Camille kramte in ihrer Tasche und holte ihr Heft heraus.
»Nee, nee, das ist vorbei«, wehrte er ab und hielt die Arme vors Gesicht. »Ich bin nicht mehr da, hab ich gesagt.«
Sie blätterte um.
»Sieh mal«, sagte sie und hielt es ihm hin.
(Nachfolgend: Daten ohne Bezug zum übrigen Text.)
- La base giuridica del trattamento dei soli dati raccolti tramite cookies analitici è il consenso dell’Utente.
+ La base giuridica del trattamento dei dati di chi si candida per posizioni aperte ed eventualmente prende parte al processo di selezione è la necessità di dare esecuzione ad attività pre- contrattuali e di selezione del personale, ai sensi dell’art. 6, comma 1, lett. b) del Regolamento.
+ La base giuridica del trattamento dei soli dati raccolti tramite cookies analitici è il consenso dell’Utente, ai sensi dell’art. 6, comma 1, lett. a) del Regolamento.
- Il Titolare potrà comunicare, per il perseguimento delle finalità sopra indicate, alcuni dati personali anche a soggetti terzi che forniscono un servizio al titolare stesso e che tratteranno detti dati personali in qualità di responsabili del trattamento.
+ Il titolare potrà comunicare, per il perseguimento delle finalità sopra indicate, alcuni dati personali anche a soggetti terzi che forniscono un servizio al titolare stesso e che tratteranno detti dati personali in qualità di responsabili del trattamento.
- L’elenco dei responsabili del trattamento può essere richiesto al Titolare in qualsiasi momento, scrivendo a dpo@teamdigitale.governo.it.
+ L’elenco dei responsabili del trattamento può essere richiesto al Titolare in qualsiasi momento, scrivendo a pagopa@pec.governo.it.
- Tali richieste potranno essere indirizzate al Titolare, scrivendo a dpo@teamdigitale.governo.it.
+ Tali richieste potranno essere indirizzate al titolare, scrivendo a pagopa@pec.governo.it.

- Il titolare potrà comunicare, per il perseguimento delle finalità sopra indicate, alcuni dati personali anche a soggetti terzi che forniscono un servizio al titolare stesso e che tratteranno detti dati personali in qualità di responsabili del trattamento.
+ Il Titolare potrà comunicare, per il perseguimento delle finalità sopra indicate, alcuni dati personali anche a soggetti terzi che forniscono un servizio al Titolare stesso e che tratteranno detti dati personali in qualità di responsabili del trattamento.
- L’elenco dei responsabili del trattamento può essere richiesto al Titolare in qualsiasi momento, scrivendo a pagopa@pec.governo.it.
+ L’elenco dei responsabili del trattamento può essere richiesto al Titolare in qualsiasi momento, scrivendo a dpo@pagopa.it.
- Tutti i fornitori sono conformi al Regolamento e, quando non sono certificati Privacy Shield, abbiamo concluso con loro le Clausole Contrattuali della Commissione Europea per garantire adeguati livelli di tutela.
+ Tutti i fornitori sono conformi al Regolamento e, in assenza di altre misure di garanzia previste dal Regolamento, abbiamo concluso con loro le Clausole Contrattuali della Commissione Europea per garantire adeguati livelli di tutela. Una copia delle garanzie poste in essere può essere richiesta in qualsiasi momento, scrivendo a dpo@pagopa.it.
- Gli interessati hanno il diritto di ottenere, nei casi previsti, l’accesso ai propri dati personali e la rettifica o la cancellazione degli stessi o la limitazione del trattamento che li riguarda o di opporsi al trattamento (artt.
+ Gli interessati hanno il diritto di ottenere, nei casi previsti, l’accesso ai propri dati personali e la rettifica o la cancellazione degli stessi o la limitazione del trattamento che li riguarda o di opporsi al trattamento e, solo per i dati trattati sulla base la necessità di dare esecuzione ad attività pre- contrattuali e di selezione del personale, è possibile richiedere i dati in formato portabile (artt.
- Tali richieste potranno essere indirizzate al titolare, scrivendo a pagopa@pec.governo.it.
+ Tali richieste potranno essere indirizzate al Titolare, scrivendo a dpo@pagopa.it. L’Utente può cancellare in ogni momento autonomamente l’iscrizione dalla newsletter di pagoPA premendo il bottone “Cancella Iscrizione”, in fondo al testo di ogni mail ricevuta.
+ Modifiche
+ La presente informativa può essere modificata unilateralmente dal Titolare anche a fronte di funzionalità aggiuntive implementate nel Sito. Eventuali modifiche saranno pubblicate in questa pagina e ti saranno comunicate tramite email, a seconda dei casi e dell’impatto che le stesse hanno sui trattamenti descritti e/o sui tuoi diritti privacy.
»Was ist das für eine Liste?«
»Das sind alle Stellen, die Paulette und ich ausfindig gemacht haben auf unseren Spaziergängen.«
»Was für Stellen?«
»Leere Lokale, in denen du einen eigenen Laden aufmachen könntest. Das ist alles durchdacht, weißt du. Bevor wir die Adressen aufgeschrieben haben, sind wir es beide von vorn bis hinten durchgegangen! Die unterstrichenen sind die besten. Das hier vor allem, das wäre klasse. Ein kleiner Platz direkt hinter dem Pantheon. Ein ehemaliges Café mit viel Charme, ich bin sicher, es würde dir gefallen.«
Sie trank ihren Cognac aus.

»Du spinnst ja total. Weißt du, was das kostet, ein Restaurant aufzumachen?«
»Nein.«
»Du spinnst ja total. Na gut. Ich muß los, meine Sachen zusammenpacken. Ich bin heut abend bei Philou und Suzy zum Abendessen, kommst du auch?«
Sie hielt ihn am Arm fest, um ihn am Aufstehen zu hindern.
»Ich habe Geld.«
»Du? Du lebst doch wie eine Bettlerin!«
»Ja, weil ich es nicht anrühren will. Ich will die Flocken nicht, aber dir würde ich sie gern geben.«
»...«
»Weißt du noch, ich habe dir doch erzählt, daß mein Vater bei einer Versicherung war und daß er bei einem... einem Arbeitsunfall gestorben ist, weißt du noch?«
»Ja.«
»Na ja, er hatte alles im voraus geregelt. Er wußte ja, daß er mich verlassen würde, deshalb hat er wenigstens dafür gesorgt, mich abzusichern.«
»Das versteh ich nicht.«
»Eine Lebensversicherung. Auf meinen Namen.«
»Und warum... warum hast du dir dann nie ein Paar anständige Treter gekauft?«
»Sage ich doch, weil ich das Geld nicht will. Es riecht nach Aas. Ich wollte meinen Papa lebend. Nicht das hier.«
»Wieviel?«
»Genug, damit dich ein Banker hofiert und dir einen guten Kredit anbietet, würde ich sagen.«
Sie hatte ihr Heft wieder aufgenommen.